Tymczasem sieć i neutralni fani koszykówki zgodnie kibicują dwóm najważniejszym słowom w sporcie: Meczowi 7.

Dramat dodatkowych meczów w serii play-offów ma ogromne znaczenie dla posiadaczy praw, zwiększając przychody z reklam i pomagając im odzyskać miliardy dolarów, które płacą za transmisję wydarzeń sportowych na żywo.

W ciągu roku ESPN nie ma zbyt wielu okazji, aby przyciągnąć ponad 10 milionów widzów na mecz inny niż piłkarski, ale siódmy mecz finałów Konferencji Wschodniej jest jedną z nich.

Niemniej jednak Smith otwarcie wolał zamiatać, aby móc podróżować, prawdopodobnie gdzieś w ciepłe miejsce nad oceanem.

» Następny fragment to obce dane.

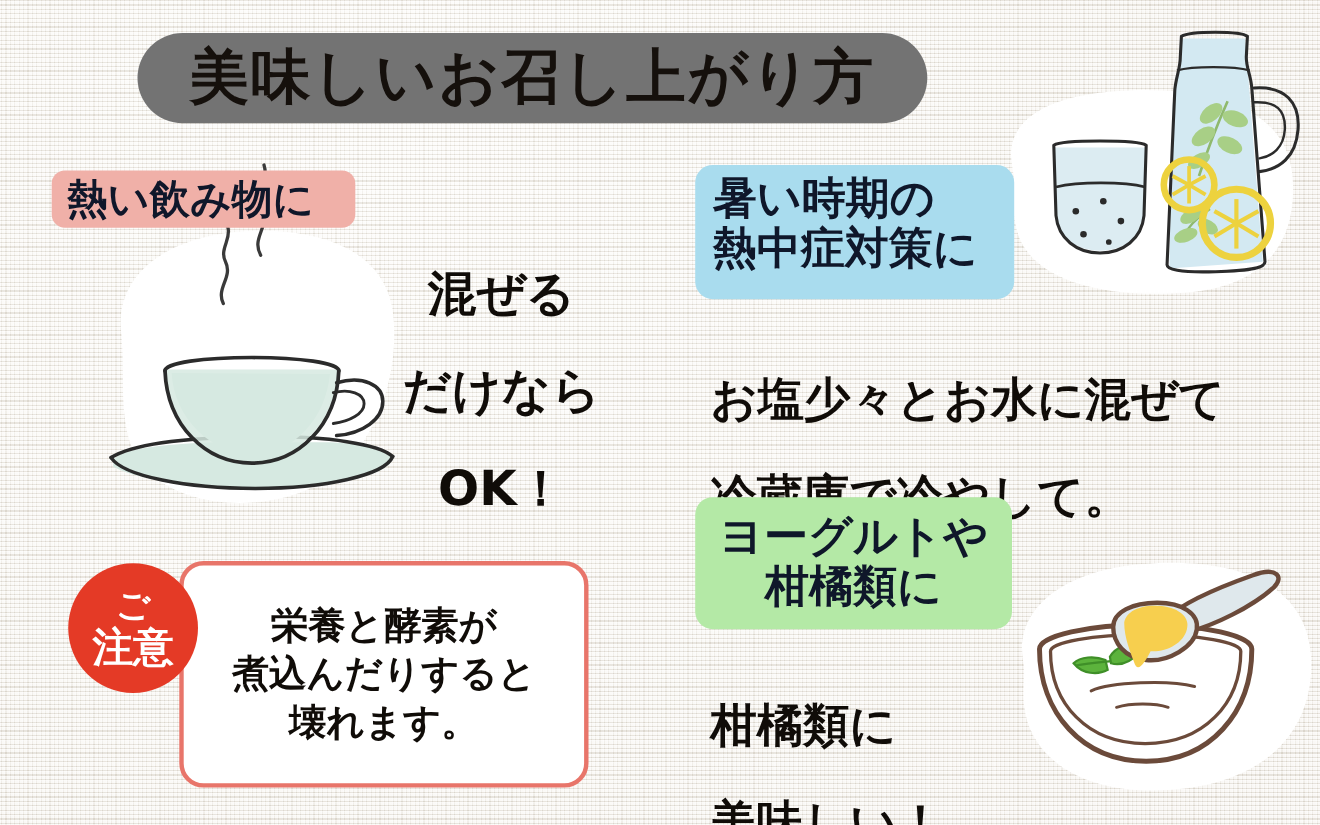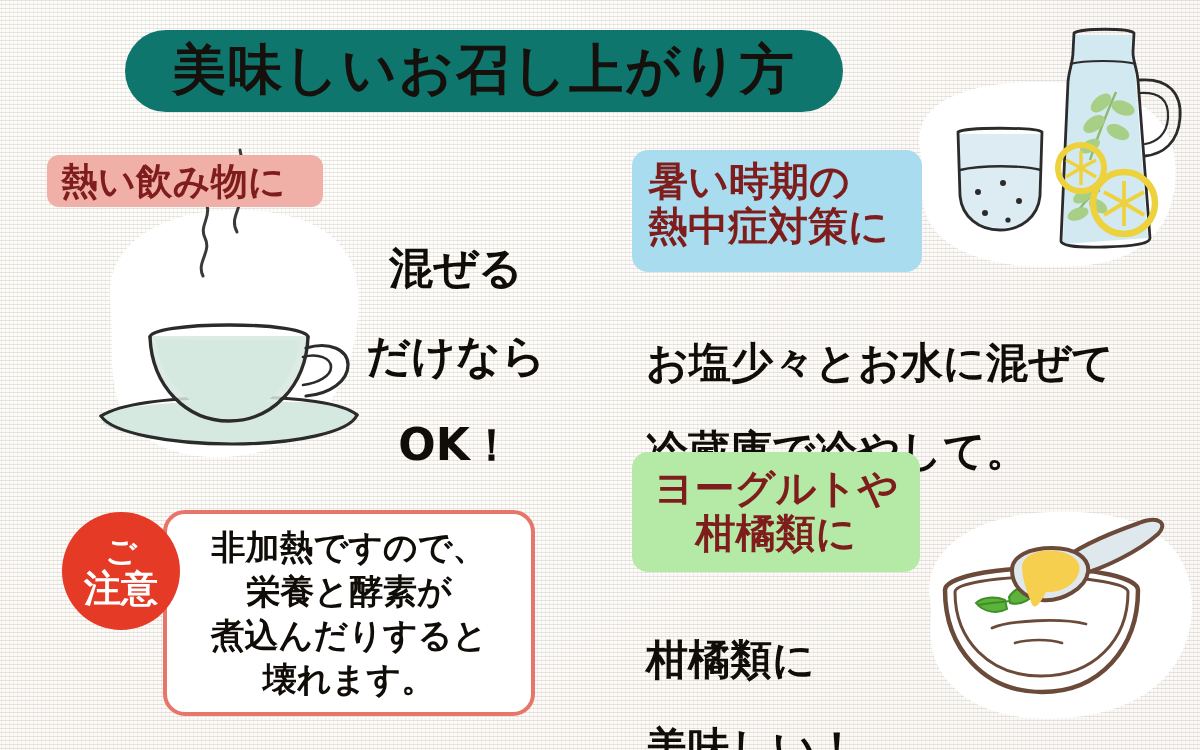"美味しいお召し上がり方" #title-banner { background: #0f766e -> #737373 }
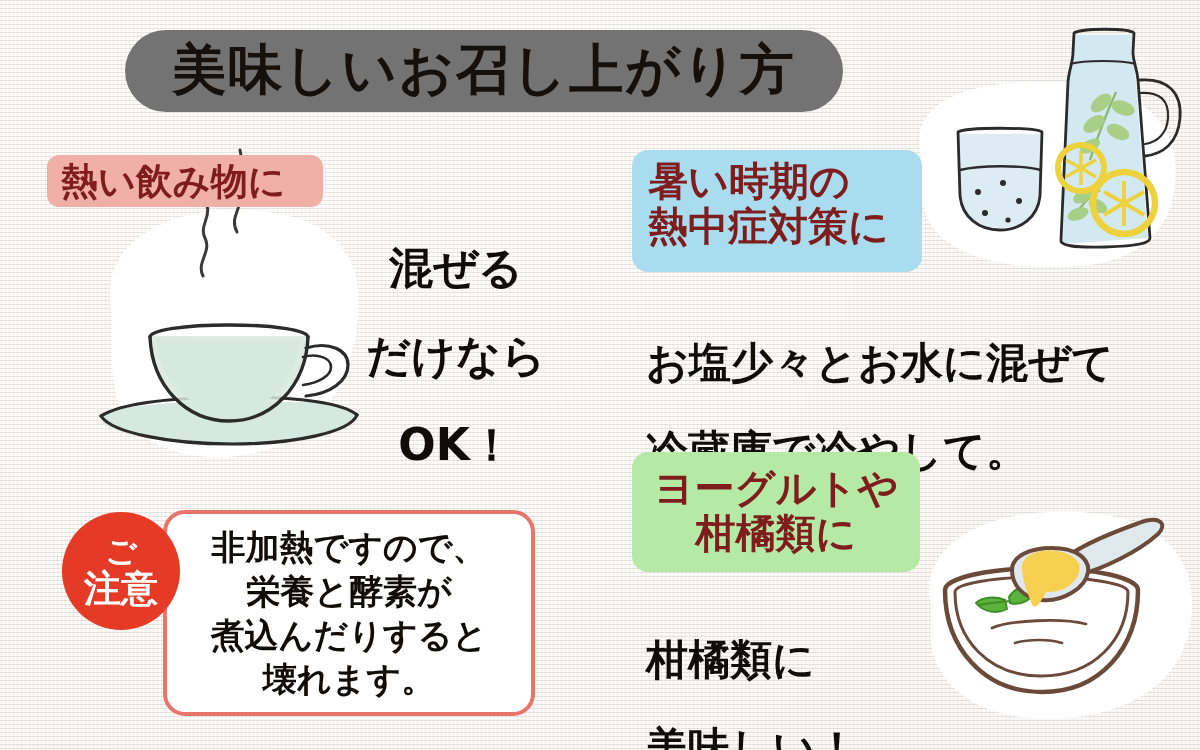"熱い飲み物に" .pill .ln { color: #7f1d1d -> #0f172a }
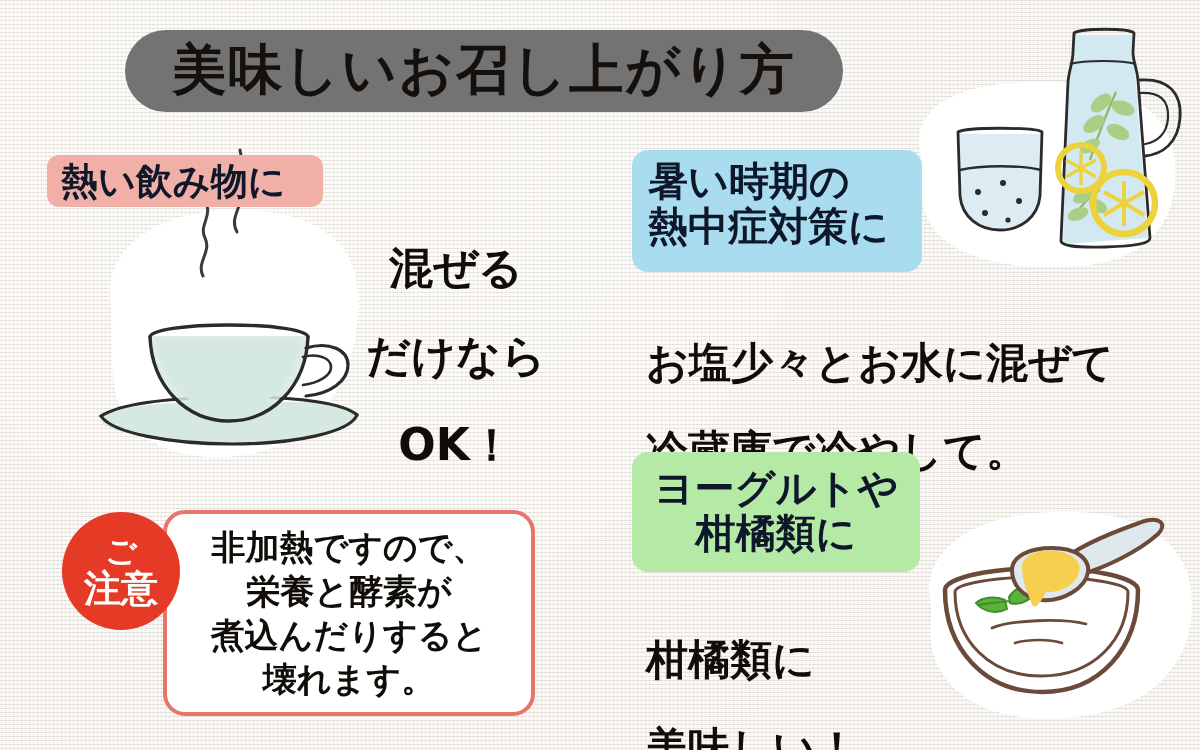"非加熱ですので、" div.ln { html: <div>非加熱ですので、</div> -> none }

Często pracował zdalnie po serialu „First Take”.

To może być podwójne standardy, że Charles Barkley może rzucić podobny żart i być kochanym za swoją szczerość, ale jest wiele rzeczy, które Barkleyowi ujdą na sucho, a które nie są tak urocze w porównaniu z innymi głosami.

Jak powiedział sam Smith, sprawiedliwie jest tam, gdzie ocenia się świnie.

Smith otwarcie pragnie przewyższyć zarobki talentów ESPN, takich jak Pat McAfee, Joe Buck i Troy Aikman, którzy wyprzedzili go w ostatnich latach, i ma nadzieję, że jego następna umowa będzie warta ponad 20 milionów dolarów rocznie.

Jeśli chodzi o jego obowiązki w zakresie „Odliczania do NBA”, byłby bardziej wartościowy dla firmy, gdyby skupiał się na rzeczywistych meczach na największej scenie sportu.